A unique photo exhibition from a different perspective

Text: greenland today, Photo: Stephan Fürnrohr, greenland today march 2017

The ice has long been a source of artistic inspiration for photographer Stephan Fürnrohr. He has repeatedly been drawn to visit the Arctic and Greenland, in particular.

– In one of the Earth’s least densely populated regions, space seems to be both timeless and subject to constant change, says Stephan.

– As the Greenland ice sheet melts, we are beginning to experience manifold changes in the complex interaction between man and nature.


From vision to exhibition
Three years ago, Stephan developed the idea of photographing his motifs from above, using a drone to allow precise positioning and image composition. Drones hover in place for minutes at a time.

The project 90° Greenland set out to creatively explore the aerial perspective. Central to the concept of the photography series is that all images are taken in a 90° angle from zenith.

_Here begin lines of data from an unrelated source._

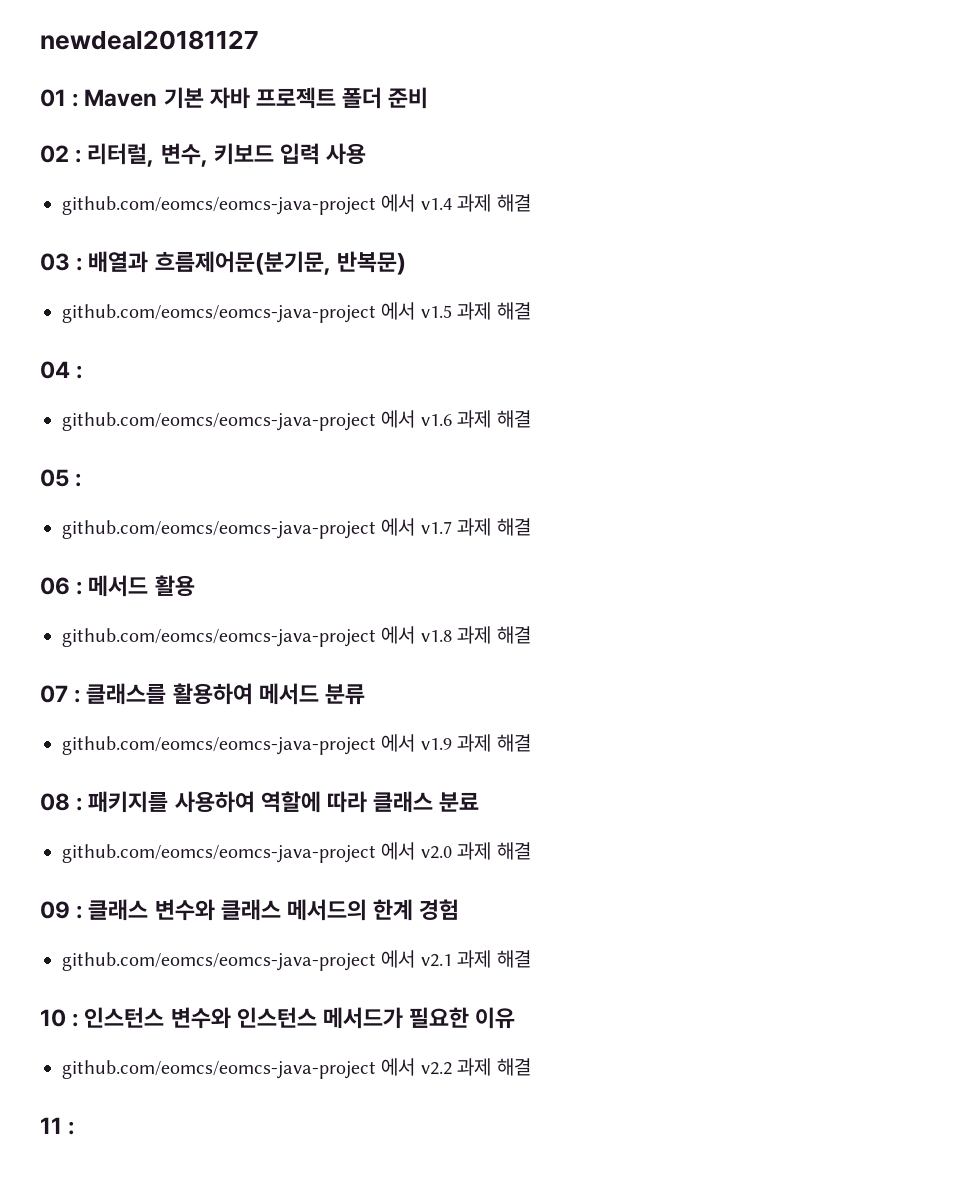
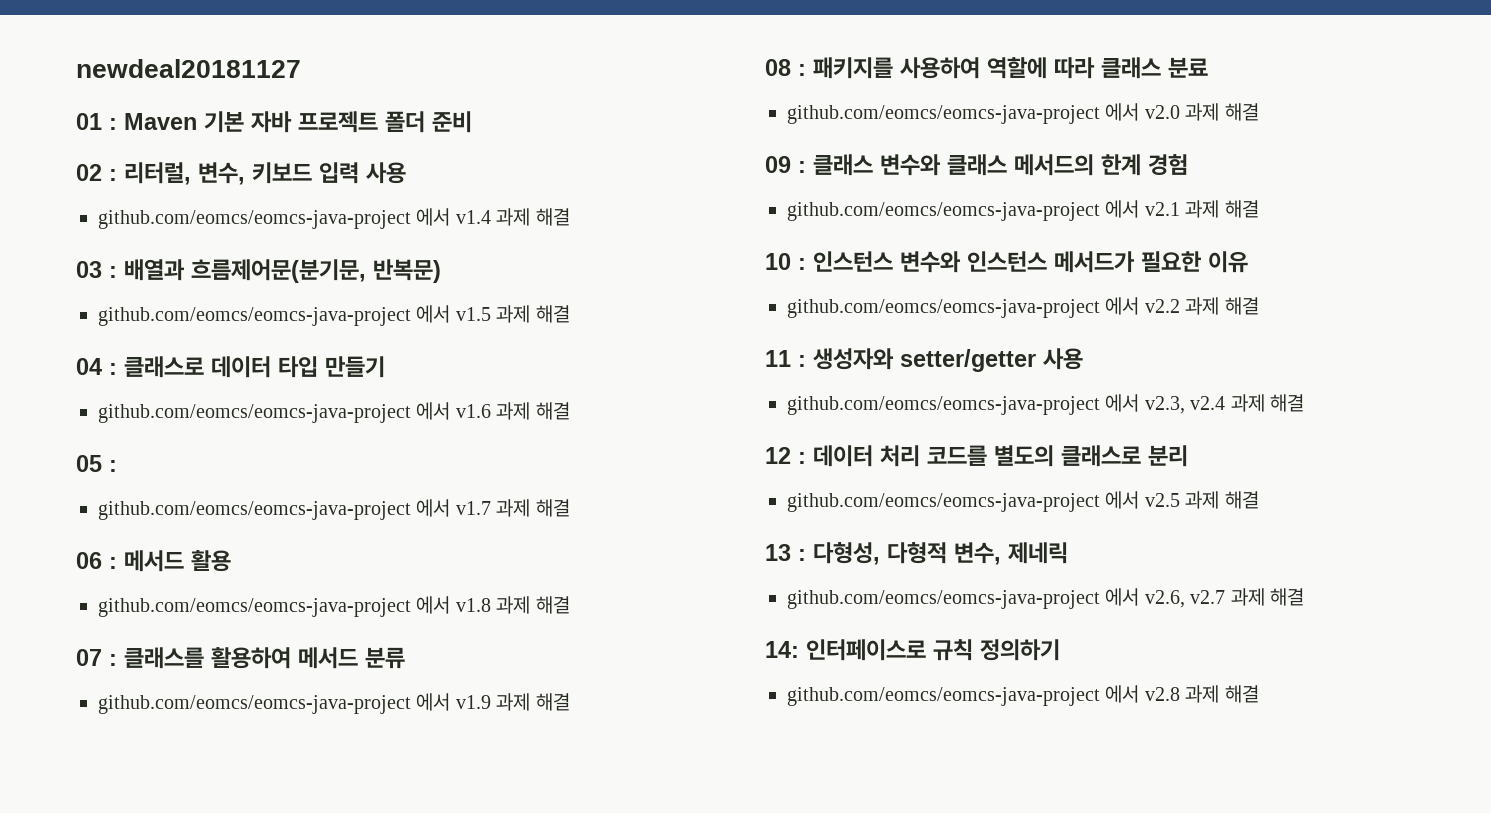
(83, 372) none -> [124,356,385,378] 클래스로 데이터 타입 만들기
(75, 1128) none -> [813,348,1083,372] [787,394,1304,415] [765,445,1188,467] [787,491,1259,512] [765,542,1068,565] [787,588,1304,609] [765,639,1060,661] [787,685,1259,706] 생성자와 setter/getter 사용 // github.com/eomcs/eomcs-java-project 에서 v2.3, v2.4 과제 해결 // 12 : 데이터 처리 코드를 별도의 클래스로 분리 // github.com/eomcs/eomcs-java-project 에서 v2.5 과제 해결 // 13 : 다형성, 다형적 변수, 제네릭 // github.com/eomcs/eomcs-java-project 에서 v2.6, v2.7 과제 해결 // 14: 인터페이스로 규칙 정의하기 // github.com/eomcs/eomcs-java-project 에서 v2.8 과제 해결

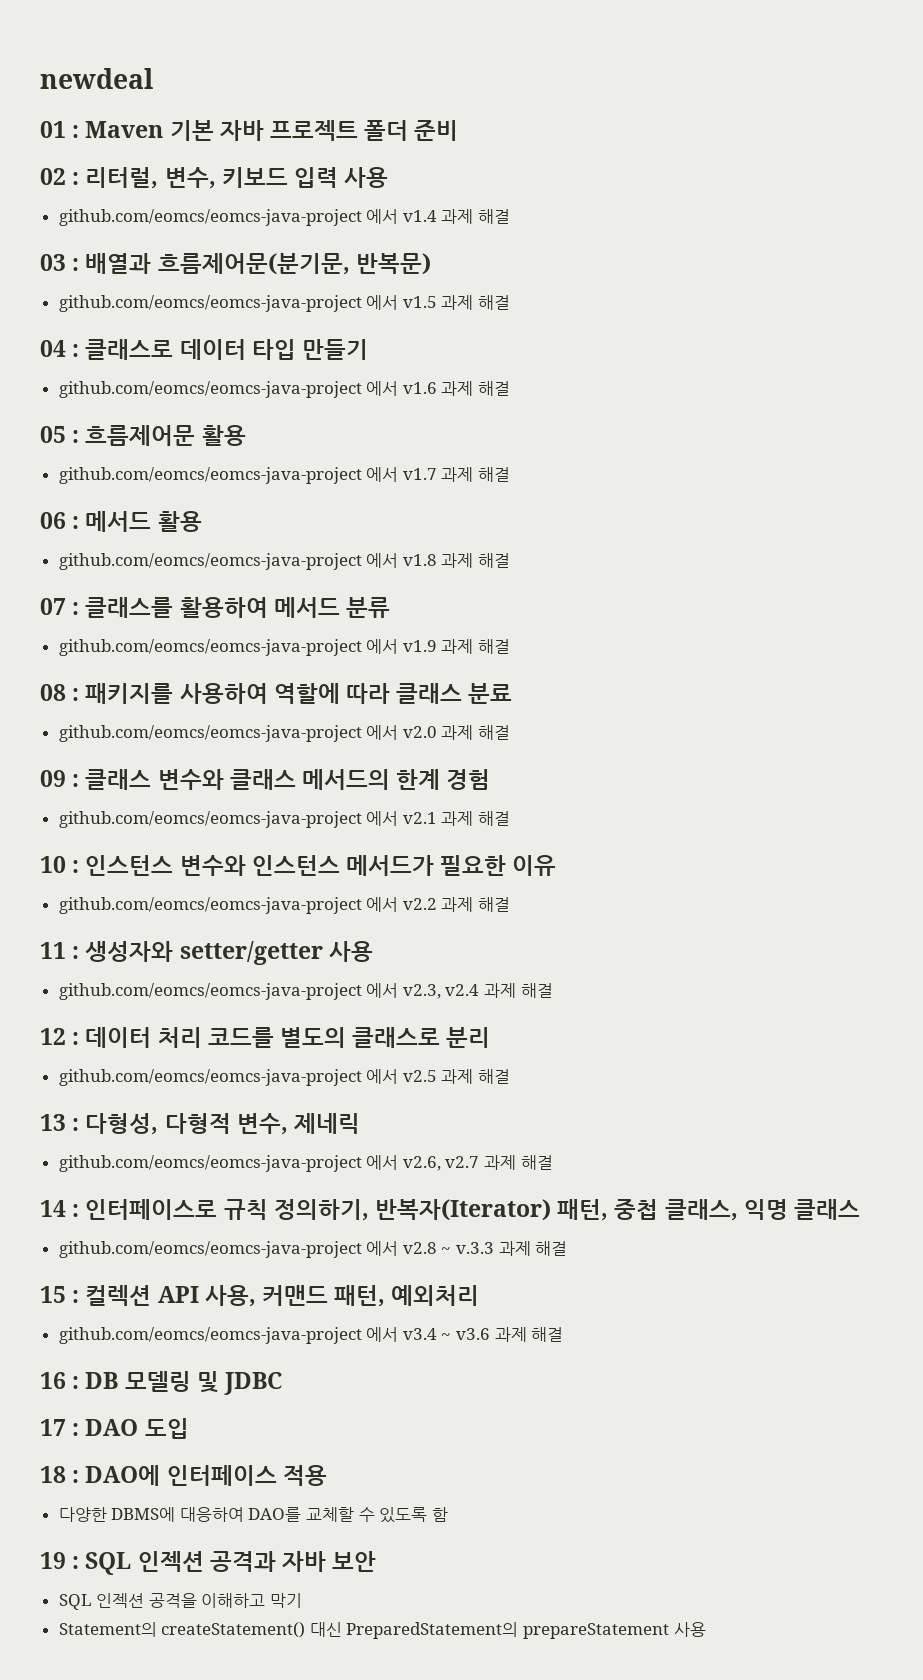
[76,59,301,78] newdeal20181127 -> [40,68,153,89] newdeal
(117, 466) none -> [85,425,246,446] 흐름제어문 활용
[765,639,1060,661] 14: 인터페이스로 규칙 정의하기 -> [40,1199,861,1221] 14 : 인터페이스로 규칙 정의하기, 반복자(Iterator) 패턴, 중첩 클래스, 익명 클래스
[1185,685,1259,703] 과제 해결 -> [441,1241,568,1256] [40,1285,480,1307] [58,1327,564,1344] [40,1371,283,1395] [40,1418,189,1439] [40,1465,327,1486] [58,1507,448,1523] [40,1551,377,1575] [58,1593,303,1610] [58,1622,706,1639] ~ v.3.3 과제 해결 // 15 : 컬렉션 API 사용, 커맨드 패턴, 예외처리 // github.com/eomcs/eomcs-java-project 에서 v3.4 ~ v3.6 과제 해결 // 16 : DB 모델링 및 JDBC // 17 : DAO 도입 // 18 : DAO에 인터페이스 적용 // 다양한 DBMS에 대응하여 DAO를 교체할 수 있도록 함 // 19 : SQL 인젝션 공격과 자바 보안 // SQL 인젝션 공격을 이해하고 막기 // Statement의 createStatement() 대신 PreparedStatement의 prepareStatement 사용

Images taken from this unique perspective and at much lower elevation than normal aerial photographs record fine details of the landscape, the ice and the communities.

The 90° perspective transforms the earth’s surface into a canvas on which the images emerge from the interplay of shapes, lines and colours.

At first glance, the 90° perspective is unfamiliar, perhaps even confusing. However, the visual effect of the images is more intense. Each picture evokes contemplation and invites the viewer to embark on an exploration of the details.


90° Greenland
An aerial photography project is a long and complex undertaking, Stephan explains.

– Many questions have to be answered in advance: What maximum range is required for the drone to guarantee the desired images? Can the drone and camera equipment be safely retrieved? Can one person transport the drone together with photographic equipment and other luggage to remote locations lacking modern infrastructure? Is there sufficient financial backing for the expedition?

After three years of research and preparation, 90° Greenland was successfully realized in the summer of 2016. The result is 50 photographs taken at 30 to 500 meters elevation.

– I was able to capture all the images I had planned and much, much more. The bird‘s eye view provided me with access to a profusion of unexpected motifs, says Stephan.


He has reproduced all his authentic photographs without post-production processing.

– The creative process takes place during planning and photographing, not at the computer in the studio.

The viewer sees what Stephan himself experienced. The beauty of the Arctic together with his expertise make digital manipulation unnecessary.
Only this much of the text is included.